The community of Above 14000ft instructors is comprised of experienced outdoor educators and professional mountaineers that are informed of our emergency response procedures. In addition, all have current first aid certification.

It is a standard practice on every Above 14000ft program for guides to cover applicable risk management issues and rules designed to prevent accidents; for guests adherence to the rules and a positive mental attitude are essential.

Above 14000ft conducts a reconnaissance of each program area prior to bringing guests. This means that someone from Above 14000ft has been to the program site to look at the facilities, talk with the locals, check travel distances / times, locate the nearest medical facilities, and generally get an overview of the challenge level of the area.

Minor medical incidents (e.g. minor allergies, upset stomach, diarrhea, minor sprains, bruises, and blisters) may be treated in the field by basic first aid, over-the-counter remedies, medications or rest. More serious injuries and illnesses (e.g. fractures, severe allergic reactions etc) will require evacuation of the patient to the nearest medical facility, in which case we attempt to contact client administrators and parents.

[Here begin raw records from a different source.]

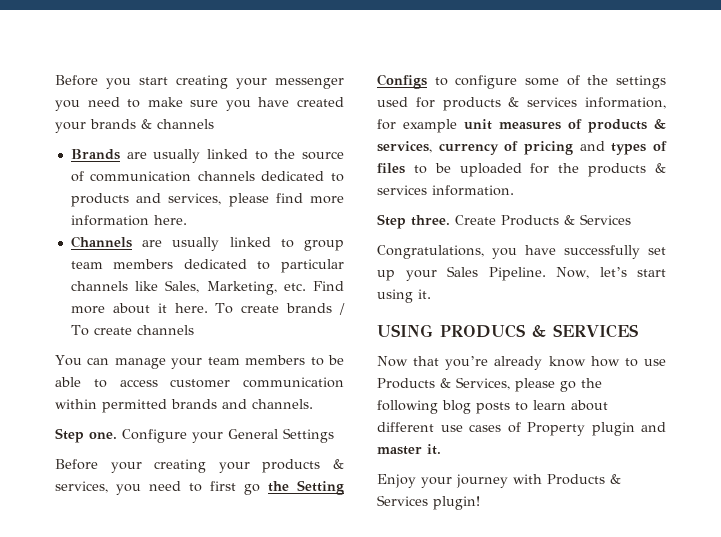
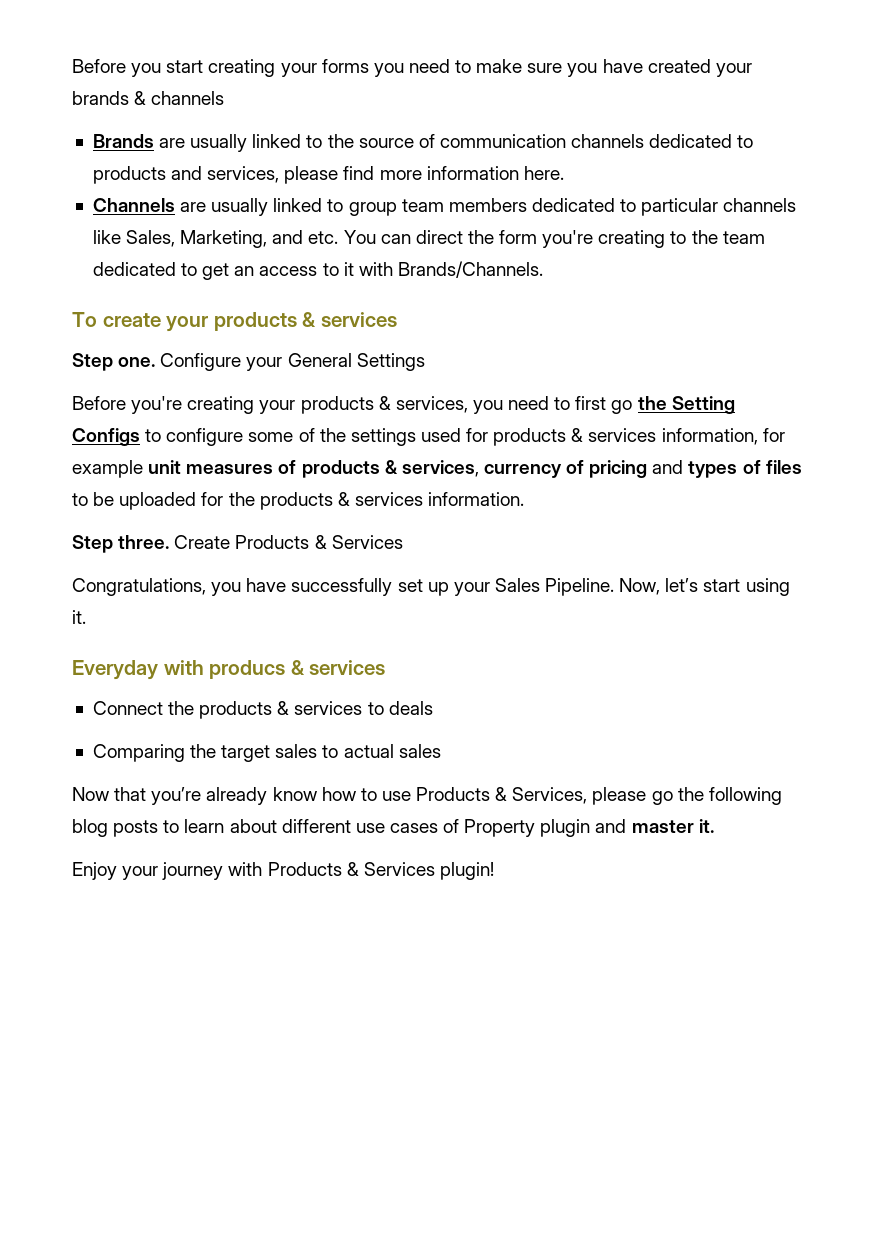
[275,78,344,89] messenger -> [321,59,369,73] forms
[283,281,344,291] [70,303,345,315] [70,325,194,336] [55,355,344,369] [55,377,344,388] [55,399,313,413] etc. Find more about it here. To create brands / To create channels // You can manage your team members to be able to access customer communication within permitted brands and channels. -> [272,230,765,248] [92,261,543,280] [72,312,397,332] and etc. You can direct the form you're creating to the team dedicated to get an access to it with Brands/Channels. // To create your products & services
[110,462,142,473] your -> [131,396,183,414] you're
[377,324,638,338] USING PRODUCS & SERVICES -> [72,660,386,680] [92,701,433,719] [92,744,441,762] Everyday with producs & services // Connect the products & services to deals // Comparing the target sales to actual sales

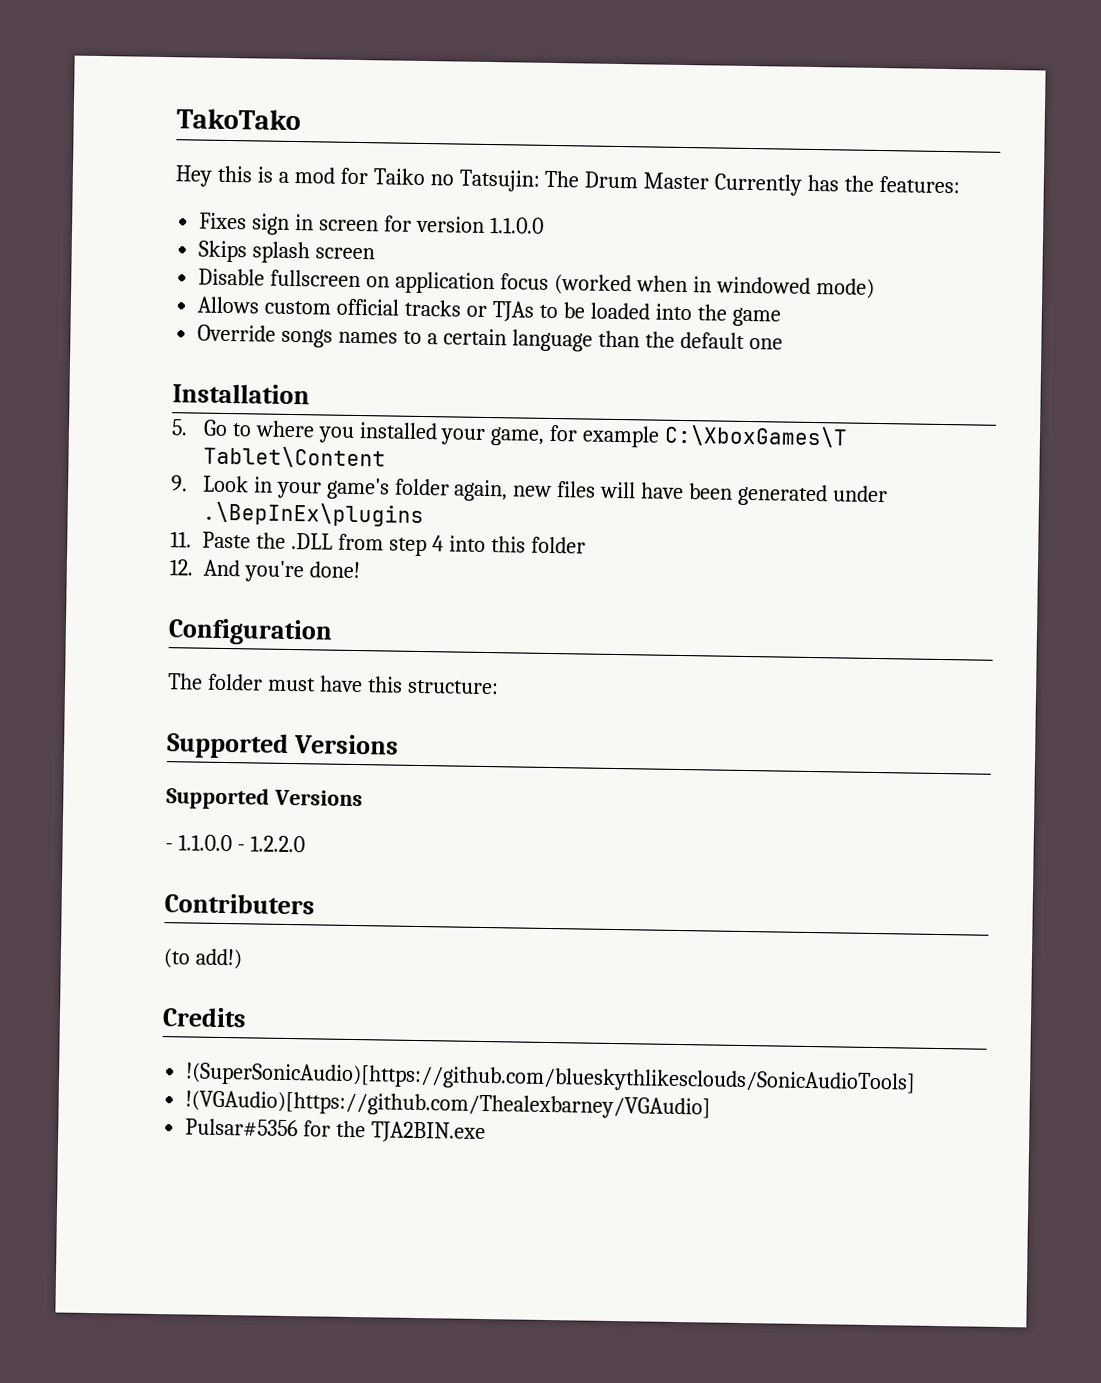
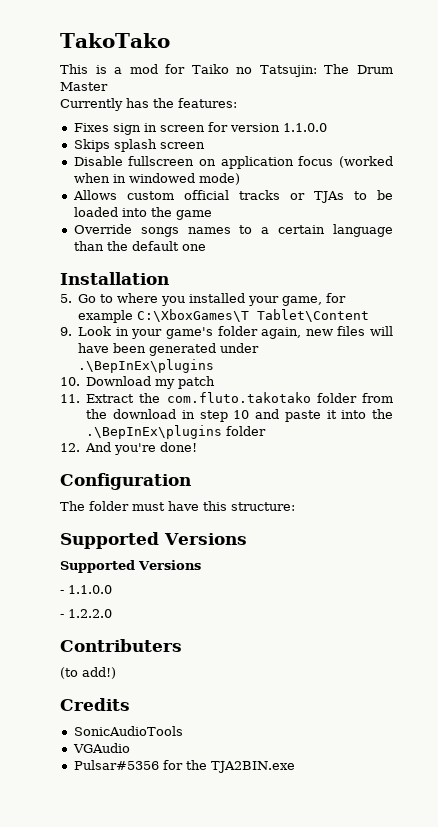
[175,165,253,187] Hey this -> [60,64,88,74] This
(710, 181) none -> (108, 86) //
[170,531,526,557] 11. Paste the .DLL from step 4 into this -> [60,376,216,389] [60,392,393,403] [86,409,393,422] [86,425,223,439] 10. Download my patch // 11. Extract the com.fluto.takotako folder from the download in step 10 and paste it into the .\BepInEx\plugins
(232, 843) none -> (112, 589) //
[185,1062,917,1095] [185,1090,712,1120] !(SuperSonicAudio)[https://github.com/blueskythlikesclouds/SonicAudioTools] // !(VGAudio)[https://github.com/Thealexbarney/VGAudio] -> [73,726,183,736] [72,743,130,753] SonicAudioTools // VGAudio

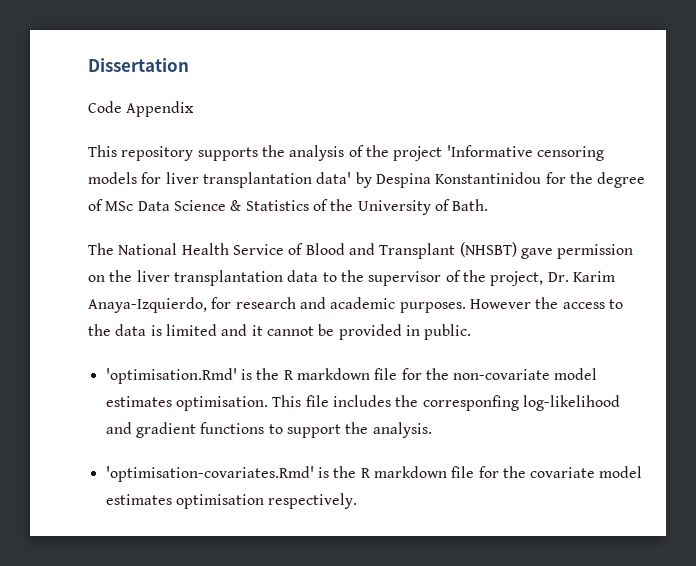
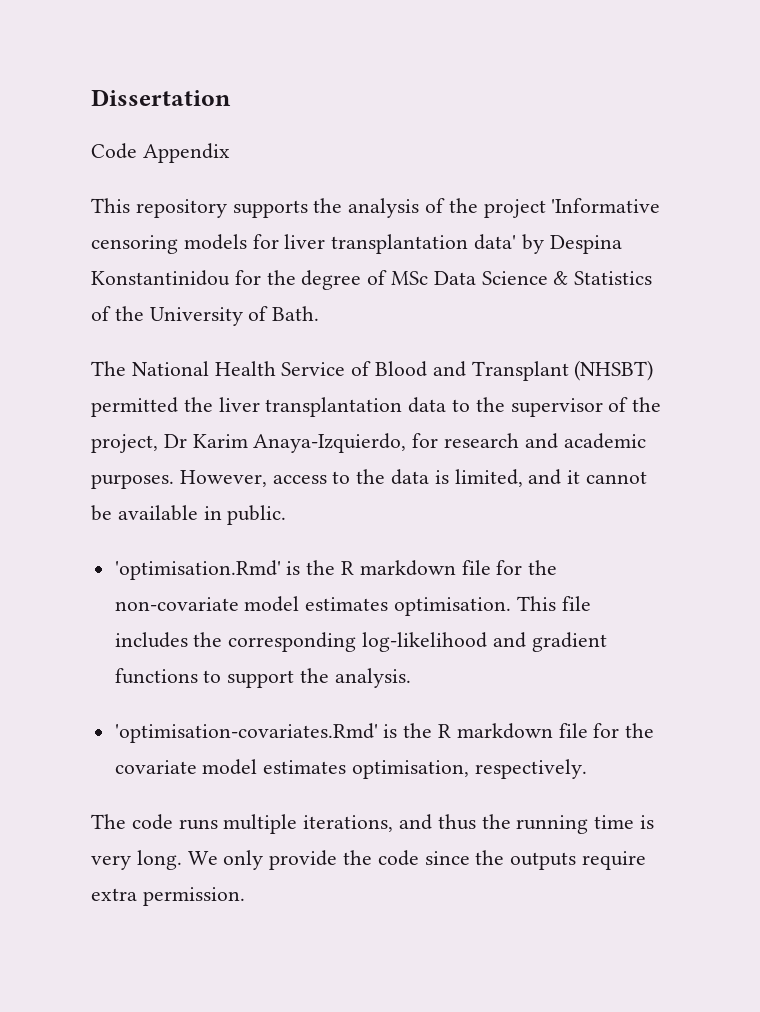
[520,244,634,259] [88,275,105,282] gave permission on -> [91,397,178,417] permitted
[547,272,569,282] Dr. -> [163,434,187,448] Dr
[469,297,559,309] However the -> [179,470,267,487] However,
[165,324,217,336] limited -> [454,469,523,487] limited,
[338,324,402,340] provided -> [117,505,198,521] available
[422,395,519,411] corresponfing -> [228,632,357,652] corresponding
[175,494,264,509] optimisation -> [352,760,470,779] optimisation,
(358, 501) none -> [91,814,655,834] [91,850,647,870] [91,887,245,906] // The code runs multiple iterations, and thus the running time is very long. We only provide the code since the outputs require extra permission.

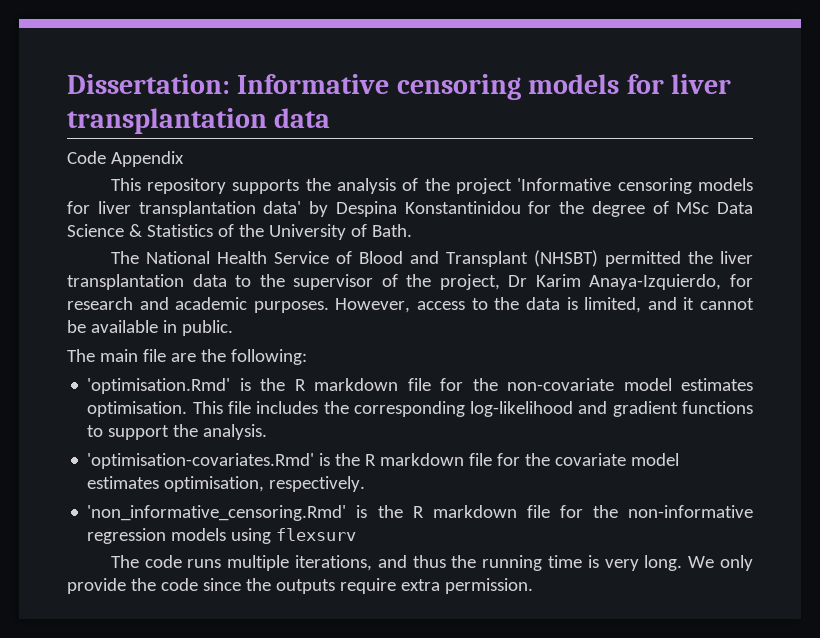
[91,89,231,106] Dissertation -> [67,74,732,100] [67,108,331,134] Dissertation: Informative censoring models for liver transplantation data
(287, 515) none -> [67,349,307,365] // The main file are the following:
(587, 769) none -> [87,505,753,521] [87,528,357,544] // 'non_informative_censoring.Rmd' is the R markdown file for the non-informative regression models using flexsurv

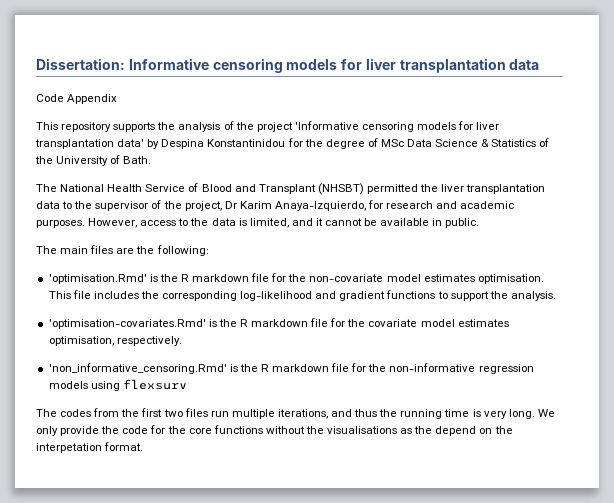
[142,349,166,362] file -> [90,245,114,254] files
[144,555,222,568] code runs -> [60,408,229,417] codes from the first two files run
[202,578,533,594] since the outputs require extra permission. -> [150,425,513,436] [36,442,144,453] for the core functions without the visualisations as the depend on the interpetation format.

The remoteness of some of the areas in which we travel combines a good news-bad news situation: they are among the most beautiful places on the planet and they can create complex evacuation and communication problems in the event of an emergency. While we carry a communication device (radio or cell phones) on all of our courses for emergencies, this does not guarantee reliable communication to support teams or rescue. Radios and cell phone reliability is effected by atmospheric and rugged terrain conditions. Sometimes groups may be separated from the radio or phone for several hours or more than a day.

While Above1 4000ft provides professional staff and practices quality risk management techniques we make no claim to completely eradicate all risks. If we did, we could not call our programs "adventure", nor would the benefits be as great, because after all, risk is an integral part of adventure. In the best sense, to participate in an adventure is to engage in an exciting or remarkable undertaking, in which risks are encountered, dealt with, and successfully negotiated.